I am trying to implement an autoencoder in Lux, inspired by the excellent one that I found in githun.com/lkulowski/LSTM_encoder_decoder, coded with PyTorch.
(diagram taken from the link)
Model overview
The encoder is a simple recursive LSTM (I used RNN for simplicity), that can be easily implemented with
encoder = Recurrence(RNN(1=>15)) # hidden_dim = 15
The decoder is slightly more complicated:
- input: the last hidden state and the last time step (\vec h_\tau,x^{(\tau)})
- recurrent structure: Generates outputs \hat y by passing each hidden state through a dense layer (not depicted in the original diagram). Hidden states are built from previous predictions:
(Note: the input at each step is the previous prediction, after the dense pass).
Custom decoder layer implementation
I am trying to implement this in Lux, and I could not find any custom way to do it, therefore I am trying to implement a custom layer.
struct Decoder{R,T} <: LuxCore.AbstractLuxContainerLayer{(:cell, :dense)}
cell::R
dense::T
end
# Initializer
function Decoder(in_dim, hidden_dim, out_dim)

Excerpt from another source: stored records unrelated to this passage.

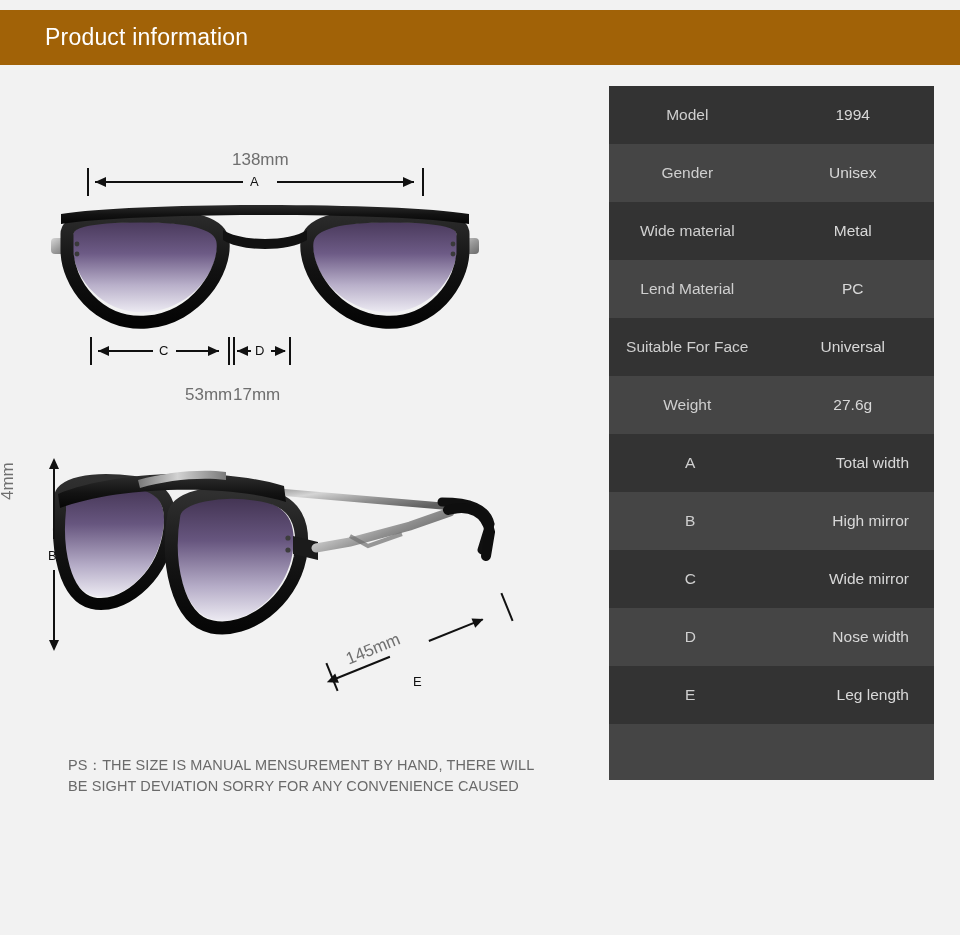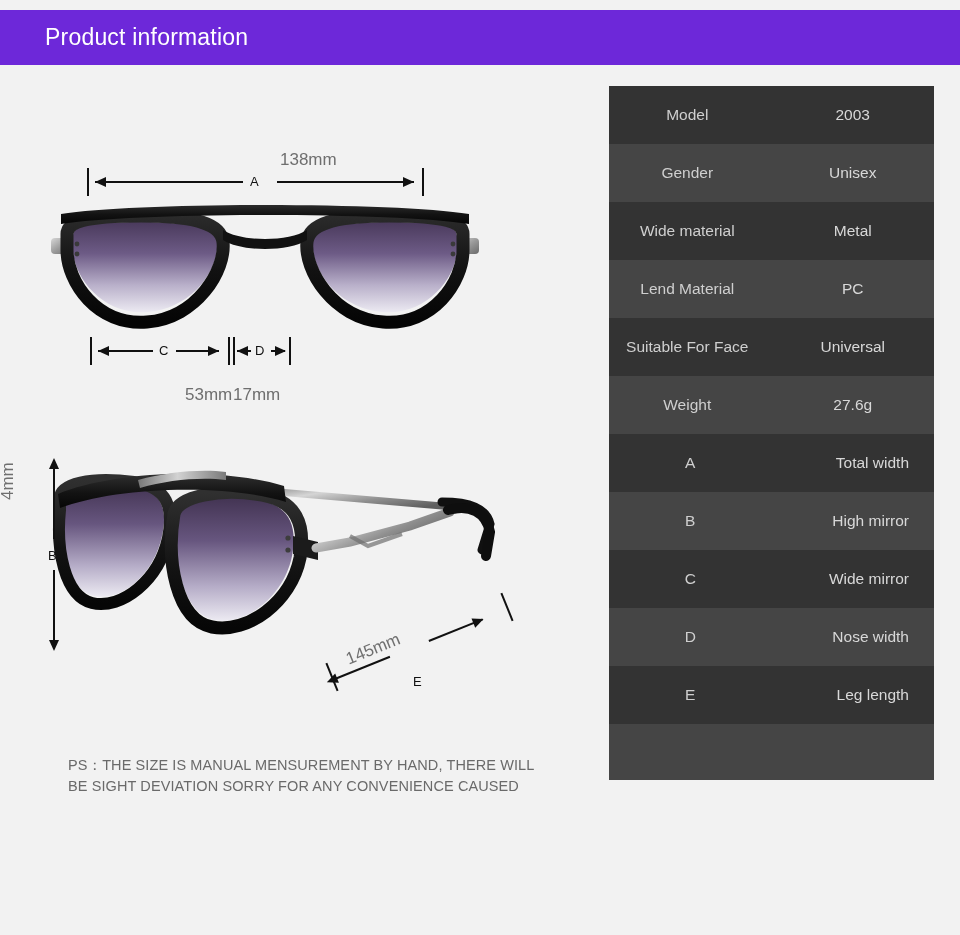--- a/index.html
+++ b/index.html
@@ -16,21 +16,21 @@
     position: relative;
   }
 
   
   .header-bar {
     position: absolute;
     left: 0;
     top: 10px;
     width: 960px;
     height: 55px;
-    background: #6d28d9;
+    background: #a16207;
     display: flex;
     align-items: center;
   }
   .header-title {
     color: #ffffff;
     font-size: 23px;
     font-weight: 400;
     letter-spacing: 0.2px;
     margin-left: 45px;
   }
@@ -209,21 +209,21 @@
     <path d="M16 14 C90 2 350 2 424 14 L424 24 C350 12 90 12 16 24 Z" fill="url(#frameGradF)"></path>
 
     <path d="M178 30 C196 42 244 42 262 30 L262 40 C244 52 196 52 178 40 Z" fill="#111111"></path>
 
     <circle cx="32" cy="44" r="2.4" fill="#3a3a3a"></circle>
     <circle cx="32" cy="54" r="2.4" fill="#3a3a3a"></circle>
     <circle cx="408" cy="44" r="2.4" fill="#3a3a3a"></circle>
     <circle cx="408" cy="54" r="2.4" fill="#3a3a3a"></circle>
   </svg>
 
-  <div class="dim-label" style="left:232px; top:85px;margin-left:48px;">138mm</div>
+  <div class="dim-label" style="left:232px; top:85px;">138mm</div>
   <div class="tick-v" style="left:87px;  top:103px; height:28px;"></div>
   <div class="tick-v" style="left:422px; top:103px; height:28px;"></div>
   <div class="dimline-h" style="left:95px;  top:116px; width:148px;"></div>
   <div class="dimline-h" style="left:277px; top:116px; width:137px;"></div>
   <div class="arrow-l" style="left:95px;  top:112px;"></div>
   <div class="arrow-r" style="left:403px; top:112px;"></div>
   <div class="dim-letter" style="left:250px; top:109px;">A</div>
 
   <div class="tick-v" style="left:90px;  top:272px; height:28px;"></div>
   <div class="tick-v" style="left:228px; top:272px; height:28px;"></div>
@@ -322,21 +322,21 @@
 
   <div class="ps-note">
     <div>PS：THE SIZE IS MANUAL MENSUREMENT BY HAND, THERE WILL</div>
     <div>BE SIGHT DEVIATION SORRY FOR ANY CONVENIENCE CAUSED</div>
   </div>
 </div>
 
 <div class="spec-table" id="spec-table">
     <div class="spec-row odd">
       <div class="spec-key">Model</div>
-      <div class="spec-val">2003</div>
+      <div class="spec-val">1994</div>
     </div>
     <div class="spec-row even">
       <div class="spec-key">Gender</div>
       <div class="spec-val">Unisex</div>
     </div>
     <div class="spec-row odd">
       <div class="spec-key">Wide material</div>
       <div class="spec-val">Metal</div>
     </div>
     <div class="spec-row even">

return Decoder(RNNCell(in_dim=>hidden_dim), Dense(hidden_dim=>out_dim))
end
To implement the forward pass, a key challenge is efficiently accumulating the subsequent outputs \hat y^{(1)},\hat y^{(2)},\hat y^{(3)},… during the decoding phase.
Since Zygote.jl
does not support array mutation, it is not possible to initialize an empty vector ([]
) and append outputs within the loop, nor can we preallocate an array and fill it progressively. This limitation complicates the design of a stateful decoder, as shown in my current approach:
# Forward pass
function (net::Decoder)(ydata::AbstractArray{T,3}, (h_last,x_last), ps::NamedTuple, st::NamedTuple) where T
function f_recur((output, (hₜ,ŷₜ), s), x_t)
(_,(hₜ₊₁,)), st_cell = net.cell((ŷₜ,(hₜ,)), ps.cell, s.cell)
ŷₜ₊₁, st_dense = net.dense(hₜ₊₁ , ps.dense, s.dense)
# Stack output
out = (output...,ŷₜ₊₁)
# Update carry
carry = (hₜ₊₁,ŷₜ₊₁)
return out, carry, (cell=st_cell, dense=st_dense)
end
# We do recursion by hand because foldl gives me an error caused by subarray types
buffer = ((), (h_last,x_last), st)
for x_t in Lux.eachslice(ydata,dims=2)
buffer = f_recur(buffer, x_t)
end
# unpacking for clarity
(out, memory, state) = buffer
# stacking results to compute loss
out = hcat([reshape(y,size(y,1),1,size(y,2)) for y in out]...)
return out, state
end
Problem: Gradient Issues with Zygote
However, this approach fails with Zygote
when calling the gradient function.
For a minimal example of usage
rnx = Xoshiro(1994)
model = Decoder(1,15,1)
pars,state = Lux.setup(rng,model)
h_last = randn(rng, Float32, 15, 2)
x_last = randn(rng, Float32, 1, 2)
encoded_state = (h_last,x_last)
y_test = randn(rng, Float32, 1, 5, 2)
The error can be reproduced by running
train_state = Training.TrainState(model, pars, state, Adam(3.0f-4))
const lossMSE = MSELoss()
generic_loss(_model, _ps, _st, (y,enc_state)) = begin
ŷ,st = _model(y,enc_state, _ps, _st)
return lossMSE(ŷ,y), st, 0
end
Training.compute_gradients(
AutoZygote(), generic_loss, (y_test,encoded_state), train_state
)
or, directly with the pullback
loss(p,s) = begin
ŷ,st = model(y_test,encoded_state, p, s)
lossMSE(ŷ,y_test), st
end
(loss_eval, state, ), loss_back = pullback(loss,pars,state)
grad, _ = loss_back((1.,nothing))
The same issues occur when using another AD backend, like AutoEnzyme()
.
Question
How can I efficiently accumulate outputs in the forward pass without breaking the differentiability with Zygote
? Are there better design patterns for this type of recurrent decoding in Lux?